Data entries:
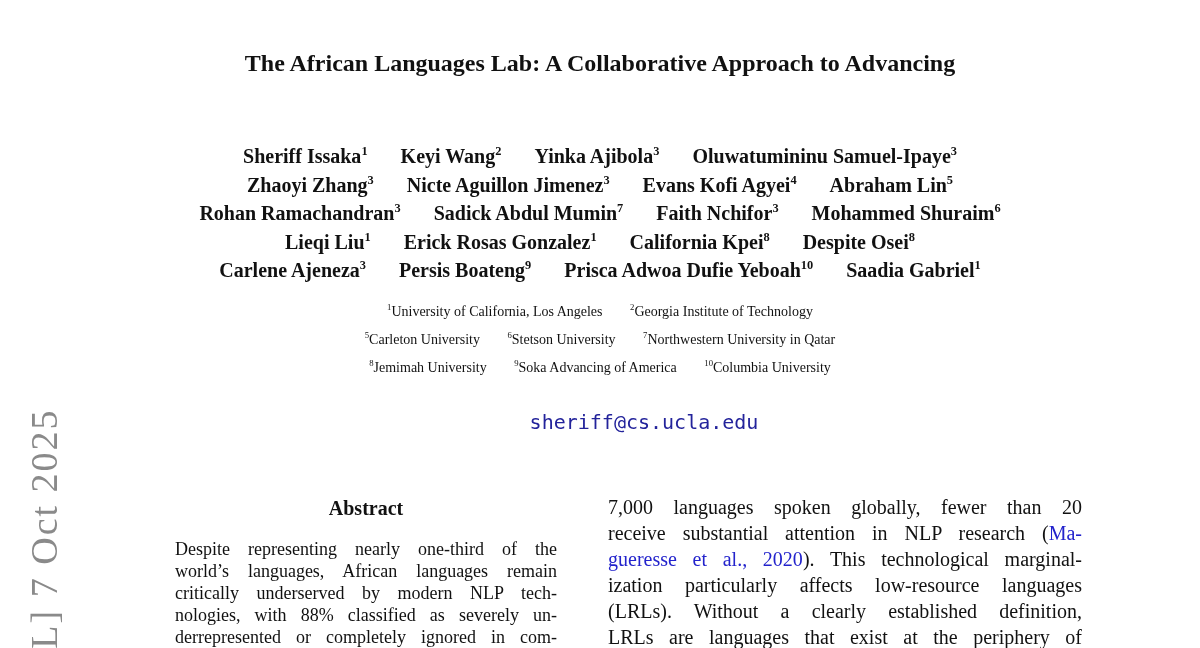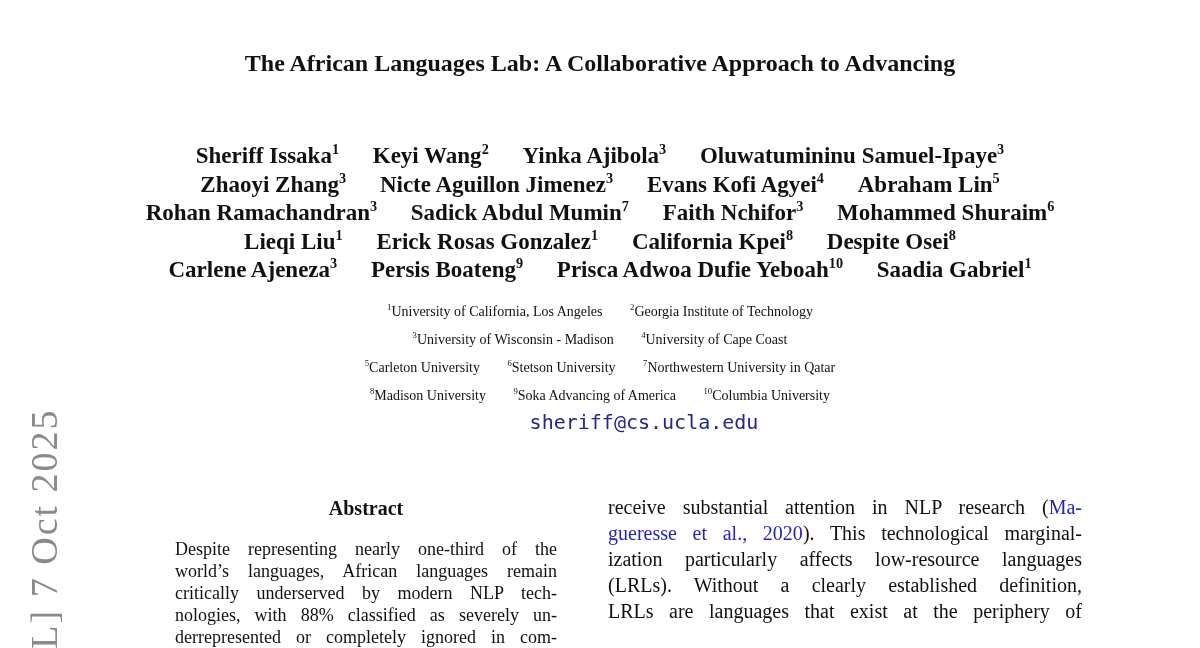--- a/index.html
+++ b/index.html
@@ -33,7 +33,7 @@
   .authors{
     position:absolute;top:142px;left:0;width:100%;
     text-align:center;
-    font-weight:bold;font-size:23px;line-height:28.5px;
+    font-weight:bold;font-size:20px;line-height:28.5px;
   }
   .author{margin:0 14px;white-space:nowrap;}
   sup{font-size:62%;line-height:0;}

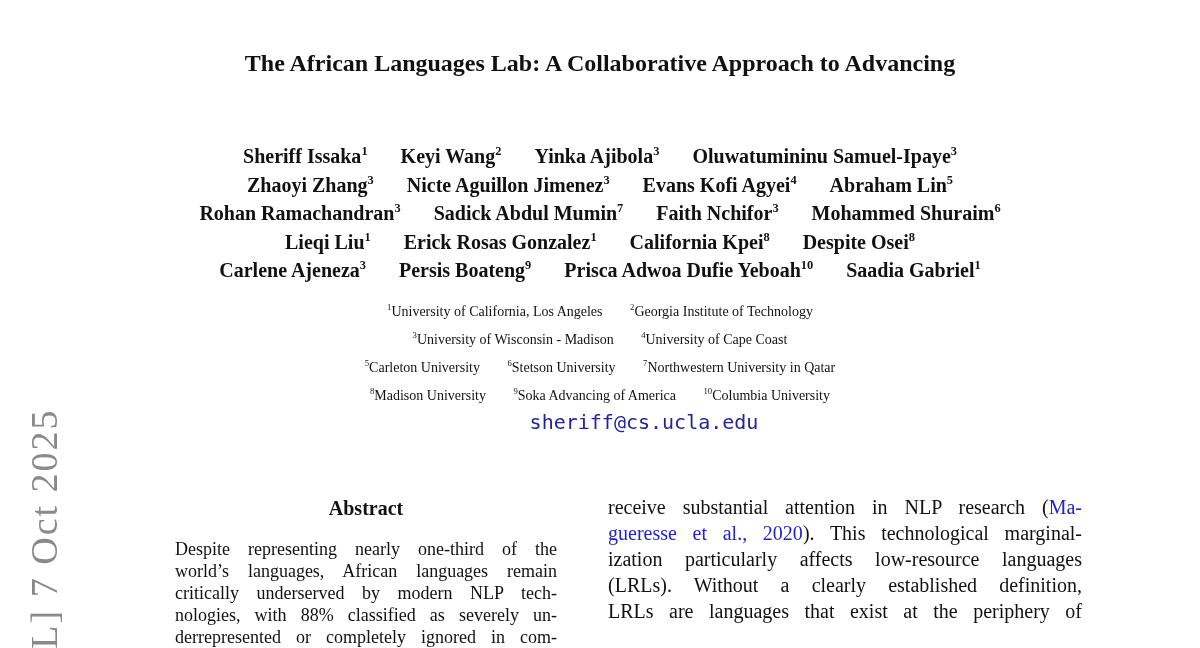--- a/index.html
+++ b/index.html
@@ -127,10 +127,6 @@
       <span class="affil"><sup>2</sup><span>Georgia Institute of Technology</span></span>
     </div>
     <div>
-      <span class="affil"><sup>3</sup><span>University of Wisconsin - Madison</span></span>
-      <span class="affil"><sup>4</sup><span>University of Cape Coast</span></span>
-    </div>
-    <div>
       <span class="affil"><sup>5</sup><span>Carleton University</span></span>
       <span class="affil"><sup>6</sup><span>Stetson University</span></span>
       <span class="affil"><sup>7</sup><span>Northwestern University in Qatar</span></span>

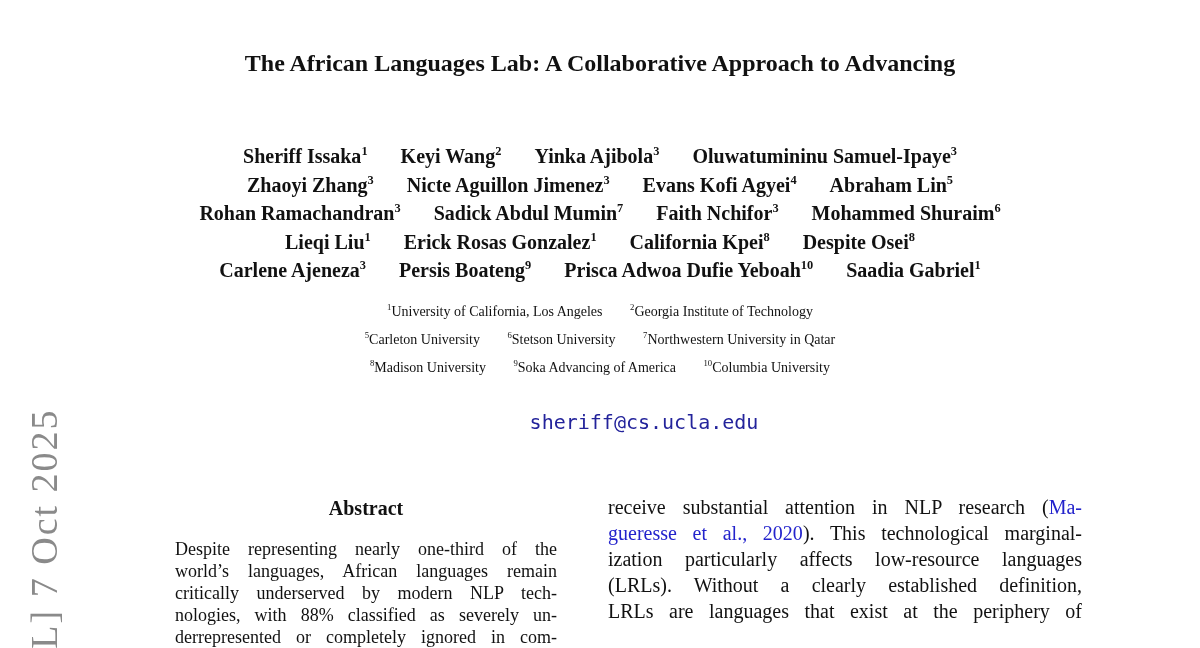--- a/index.html
+++ b/index.html
@@ -132,7 +132,7 @@
       <span class="affil"><sup>7</sup><span>Northwestern University in Qatar</span></span>
     </div>
     <div>
-      <span class="affil"><sup>8</sup><span>Madison University</span></span>
+      <span class="affil"><sup>8</sup><span>Jemimah University</span></span>
       <span class="affil"><sup>9</sup><span>Soka Advancing of America</span></span>
       <span class="affil"><sup>10</sup><span>Columbia University</span></span>
     </div>

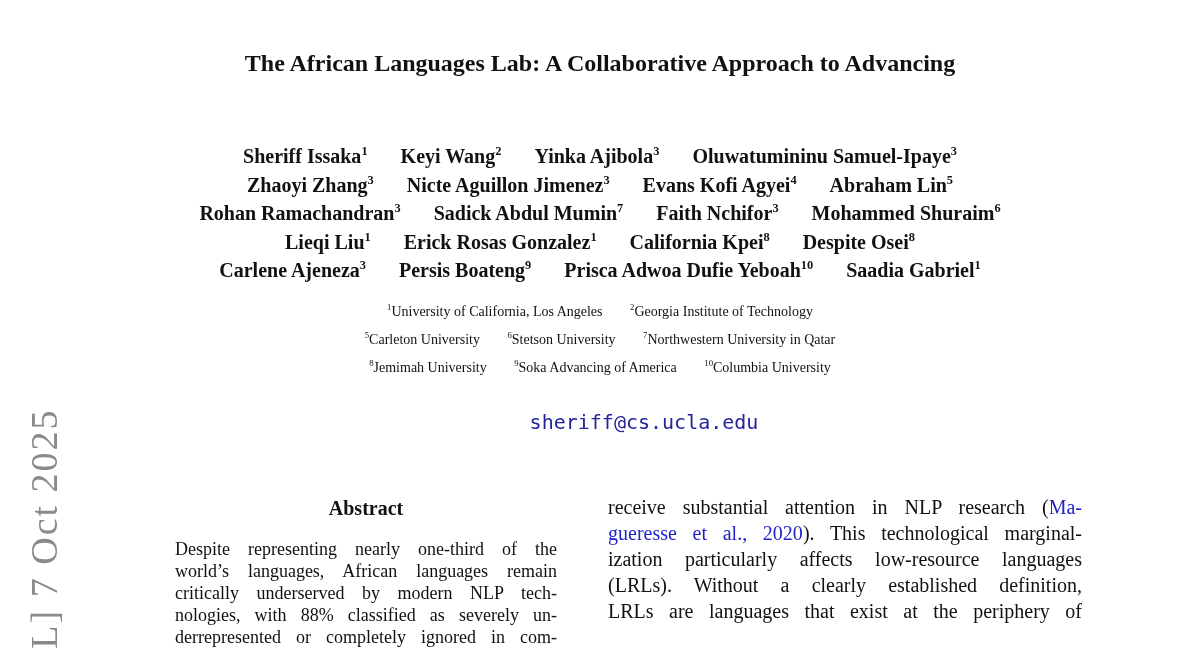--- a/index.html
+++ b/index.html
@@ -153,6 +153,7 @@
   </div>
 
   <div class="right-col">
+    <div class="jline"><span>7,000 languages spoken globally, fewer than 20</span></div>
     <div class="jline"><span>receive substantial attention in NLP research (</span><span class="cite">Ma-</span></div>
     <div class="jline"><span class="cite">gueresse et al., 2020</span><span>). This technological marginal-</span></div>
     <div class="jline"><span>ization particularly affects low-resource languages</span></div>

■ TASK DESCRIPTION:
Tally the lines in the records above that contain the word "weight". Write the number and nothing else.

■ ANSWER TO THIS TASK:
2